5. Manage public relations

Not all security breaches will become public, but for many it will be inevitable – for example, where customers' personal data has been compromised and is in the public domain, or where the relevant data protection legislation requires the affected individuals to be notified. Accuracy, openness, honesty and timeliness are important in any announcements.

Kelly Jackson Higgins recommends not keeping breaches secret can actually work in your favour. In an information void, people make up their own stories. A well-handled response to a breach in this climate where they’re inevitable can potentially boost an organisation’s reputation.

6. Address legal and regulatory requirements

You should pay particular attention to data protection regulations and their requirements to report breaches to the relevant authority and individuals.

Kelly Jackson Higgins also recommends sharing intelligence about the attack with other organisations. That means not just passing the location of a bad domain to other organisations in your industry or group, but also providing real attack information to help others improve their understanding.

7. Incur liability

Regulatory liability often results from cyber security breaches and can be substantial in sectors such as financial services. Under the UK Data Protection Act, the current maximum fine is £500,000.

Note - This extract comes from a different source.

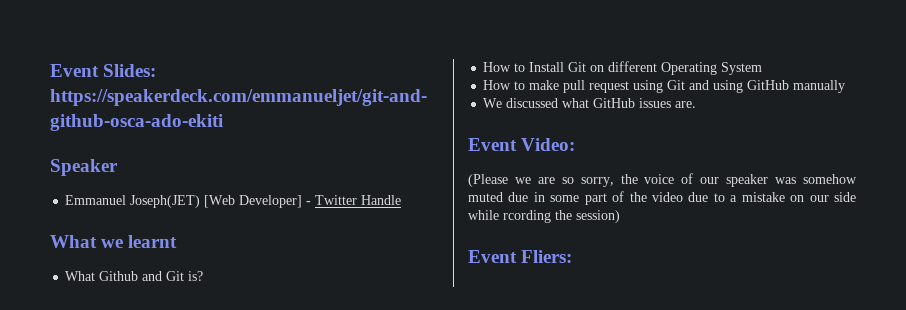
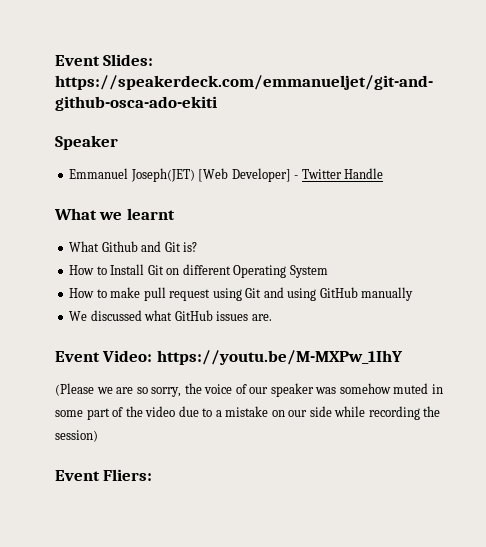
(576, 144) none -> [156,350,403,365] https://youtu.be/M-MXPw_1IhY
[508,192,529,202] due -> (429, 388) none
[503,210,551,223] rcording -> [368,406,420,420] recording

Litigation over cyber security breaches can also lead to liabilities. In August 2017, the Information Commissioner’s Office fined TalkTalk Telecom Group PLC £100,000 after it failed to look after its customers’ data.

The breach came to light in September 2014 when TalkTalk started getting complaints from customers that they were receiving scam calls. An ICO investigation found employees at an IT services company in India gained unauthorised and unlawful access to the personal data of up to 21,000 customers.

But along with the liability incurred through legal action, a company might take on non-legal liability as a consequence of a cyber attack. For example, if customer credit card details have been compromised, your organisation might choose to offer those affected complimentary credit screening.

So, even though a cyber breach is considered inevitable, says Cedric Leighton, we can make it harder for cyber attackers by not becoming complacent with IT or training.  “We’re all in this, just by turning on our computers and devices. That’s why it’s important to know how to protect ourselves and act quickly in the event of an attack.”